Marion Coudert
écrivain/ scénographe

Ecrivain et scénographe française née en 1971.

Un mouvement… En fixant les étapes de la trajectoire, on aperçoit un carrefour puis deux chemins qui se relient, se croisent, se déploient ensemble, s’éloignent et se retrouvent toujours.

Chemin I.
Il sillonne l’espace de l’écriture, l’arpente et le questionne. La main extrait alors du paysage l’image essentielle, celle qui peut, sans obstacle, côtoyer le pays de la première fois, et franchir les territoires solitaires où l’imaginaire, l’intime et l’universel s’ancrent et se régénèrent. Puis creuser dans les ombres du chemin pour trouver le lecteur. Il se tiendrait debout, dans l’attente. Pour lui, mettre en scène la lecture. Surprise, offrande, halte imprévue qui le ramène à lui, à sa traversée de la nuit, à la présence de la lumière. Ecriture irriguée de matière, c’est une histoire de main, de toucherdiscussion avec un matériau solide, fluide, brut, opaque, transparent, léger, présent, courbe et raide, oppressant et discret.

Chemin 2.
Il regarde vers l’Orient, l’Orient multiple. Vers les Orients. Ceux qui s’écrivent dans la foisonnante littérature francophone qu’elle traverse, affronte, embrasse. Ceux qui s’emmêlent dans les entraves de l’identité libanaise, ces Orients mêlés des religions et des rites, des communautés et des clans. Ceux qui s’enracinent et se dévoilent dans les silences du désert syrien. Ceux d’un petit peuple pétri de poésie, travailleur et courageux, fragile aussi, dans l’attente. Ceux enfin des paysages qui ne finissent jamais de grandir et d’être ce qu’ils sont malgré les guerres, les violences du béton, la perte des mémoires.

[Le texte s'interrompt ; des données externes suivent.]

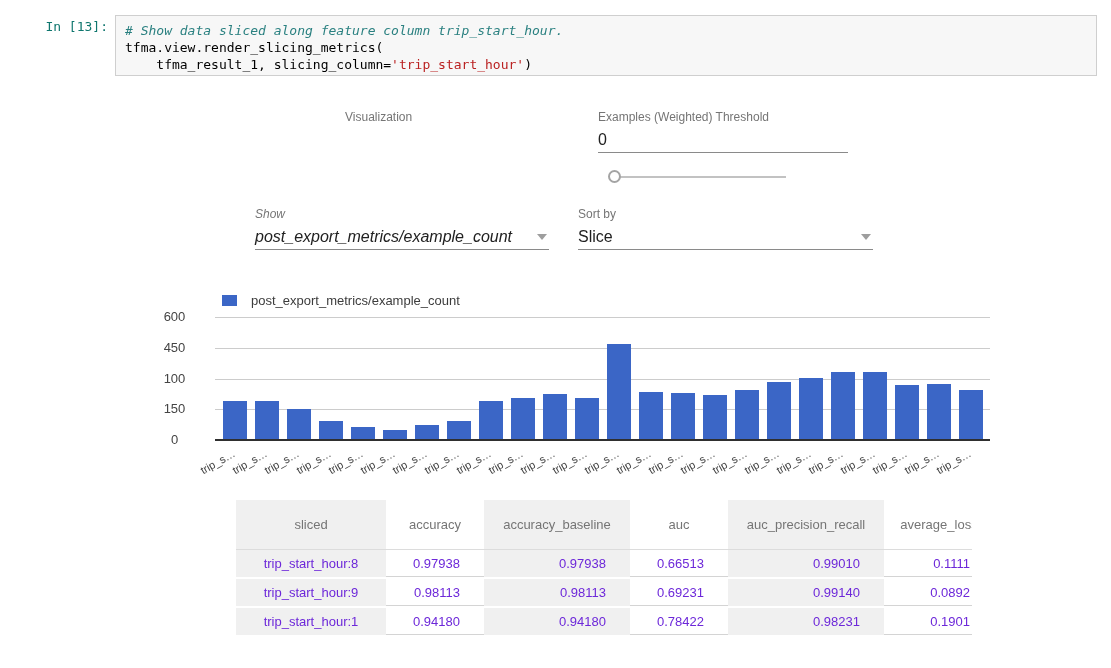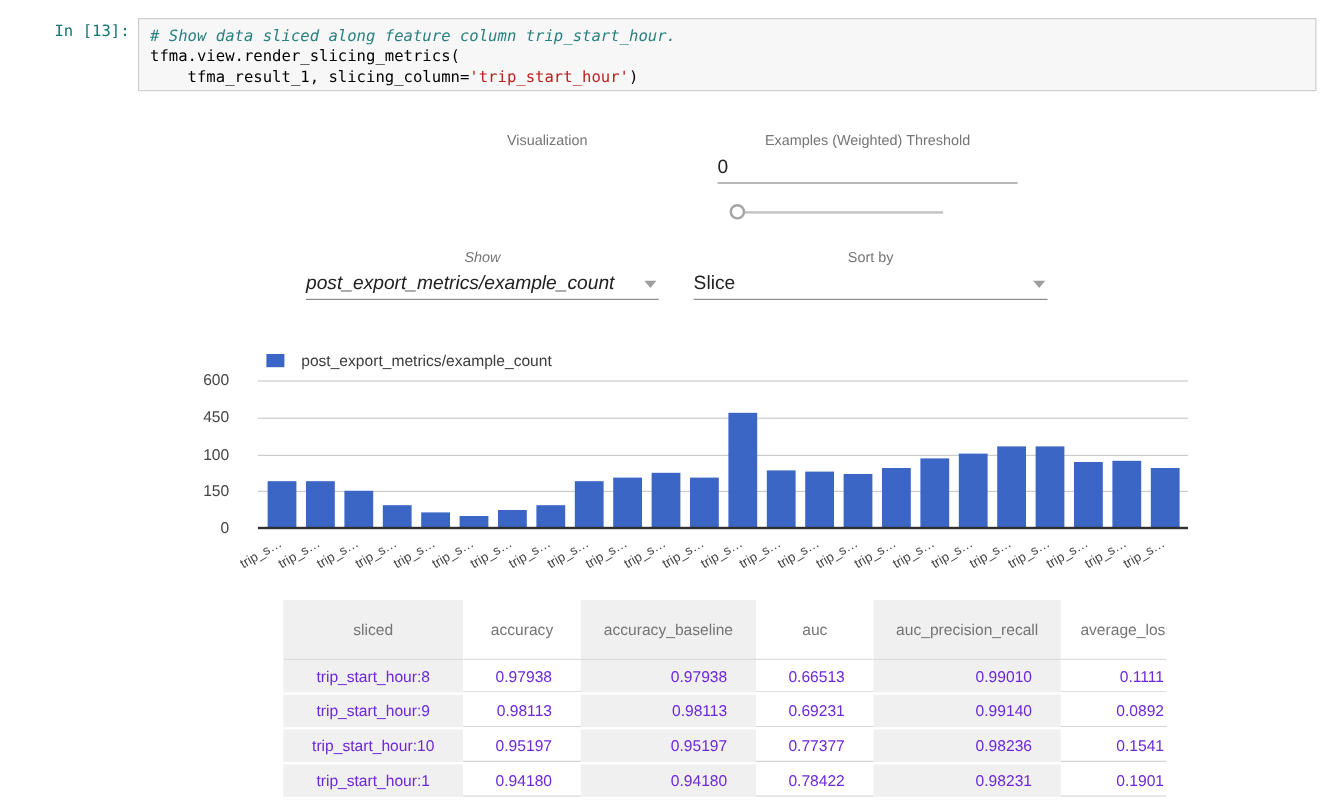"Visualization" .ctl-label { text-align: center -> none }
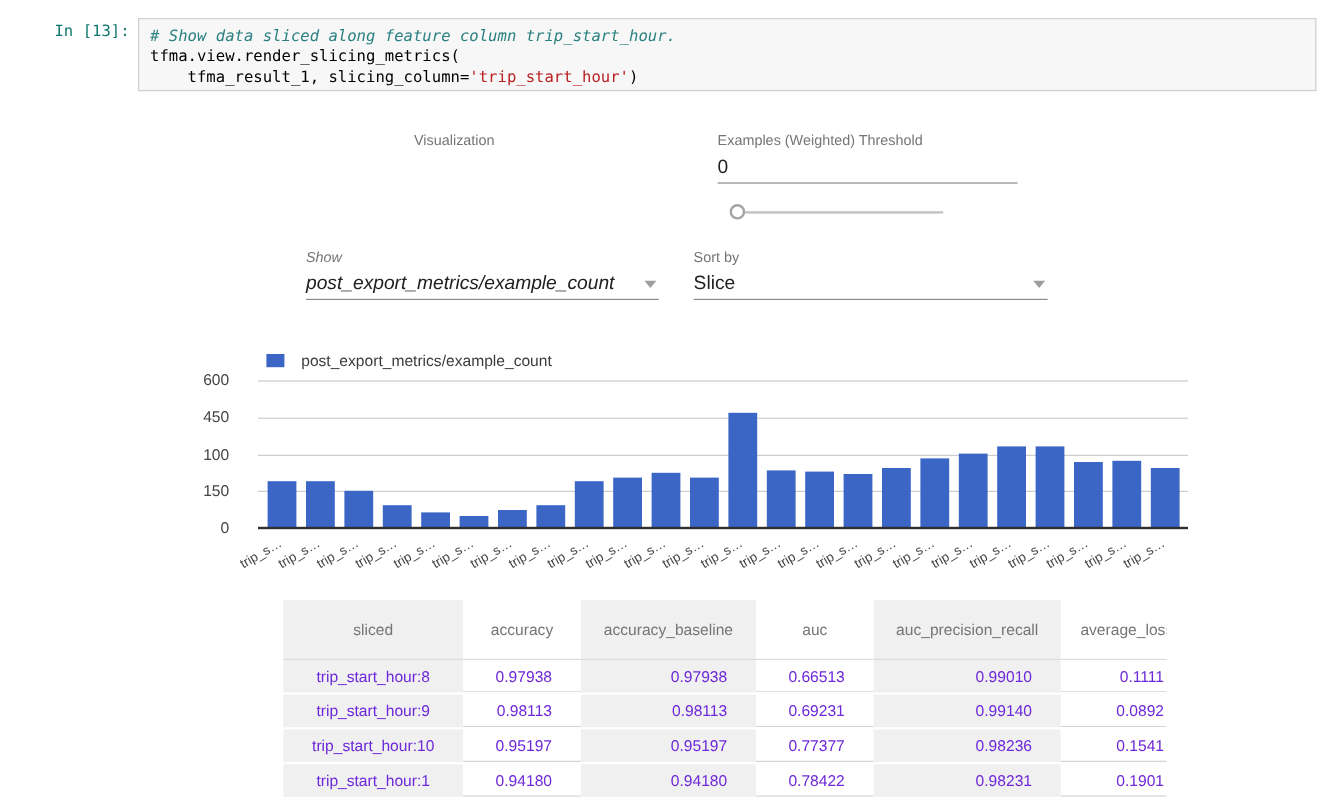"600" .ylabel { right: 16px -> 4px; text-align: right -> center }
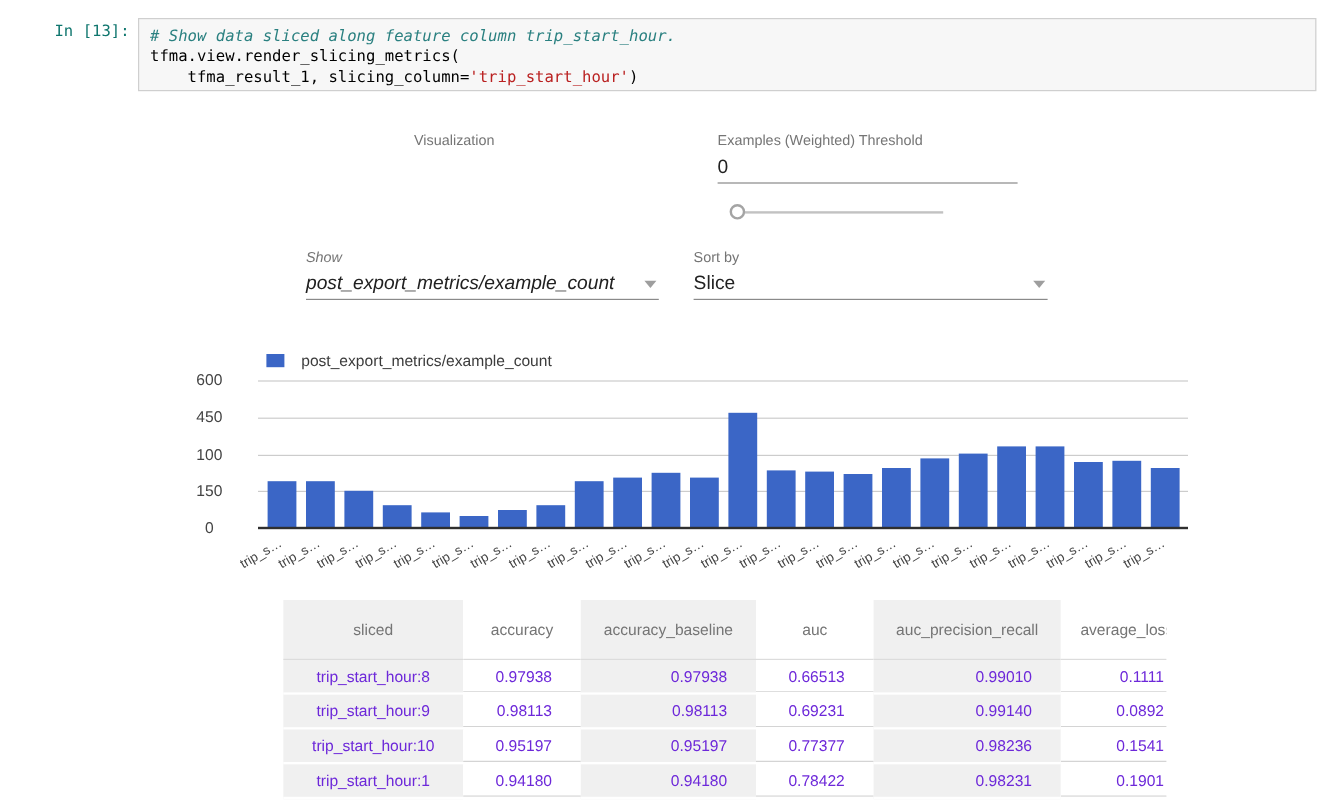"trip_start_hour:10" tr { html: <tr> <td>trip_start_hour:10</td> <td>0.95197</td> <td>0.95197</td> <td>0.77377</td> <td>0.98236</td> <td>0.1541</td> </tr> -> none }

Ces deux chemins s’accordent pour former une voix.

Nicolas Camoisson
photographe/ dessinateur

Photographe, cameraman et dessinateur français né en 1974.

Au départ, il y a un château, improbable et éphémère, rêve fou de parents traçant des courbes funambules entre Orient et Occident. Et une enfance à chevaucher entre les grands arbres des bois dans les gris paysages des bords de l’Yonne en France.

Et puis, à dix ans, plus de château ni de forêt mais les Orients, proche et moyen, dans toutes les nuances. Autre chevauchée qui s’écrit dans des espaces inconnus, souvent opposés et toujours denses. Des hôtels miteux des quartiers pauvres de Damas aux réceptions grandioses des ambassades occidentales en Syrie, des tentes ouvertes à tous les vents des tribus bédouines aux salons feutrés de grandes personnalités politiques et religieuses de la région, ses yeux d’enfants engrangent mille images.

Et en grandissant, filmer puis photographier s’impose comme une extension logique à ses marches. Capturer dans ses images les regards sombres des chefs Druzes de Syrie, filmer sans relâche les rites complexes des grecs orthodoxes dans la pénombre chargée de leurs églises, saisir comme on dessine la fougue d’un pur sang arabe, s’immerger dans le panel pastel et profond de Petra la magique, poursuivre la vie suspendue dans un souffle de guerre dans la vieille gare de Beyrouth aujourd’hui disparue, être au plus près de ses amis d’Orient, seconde famille quels qu’en soient le dieu et le drapeau.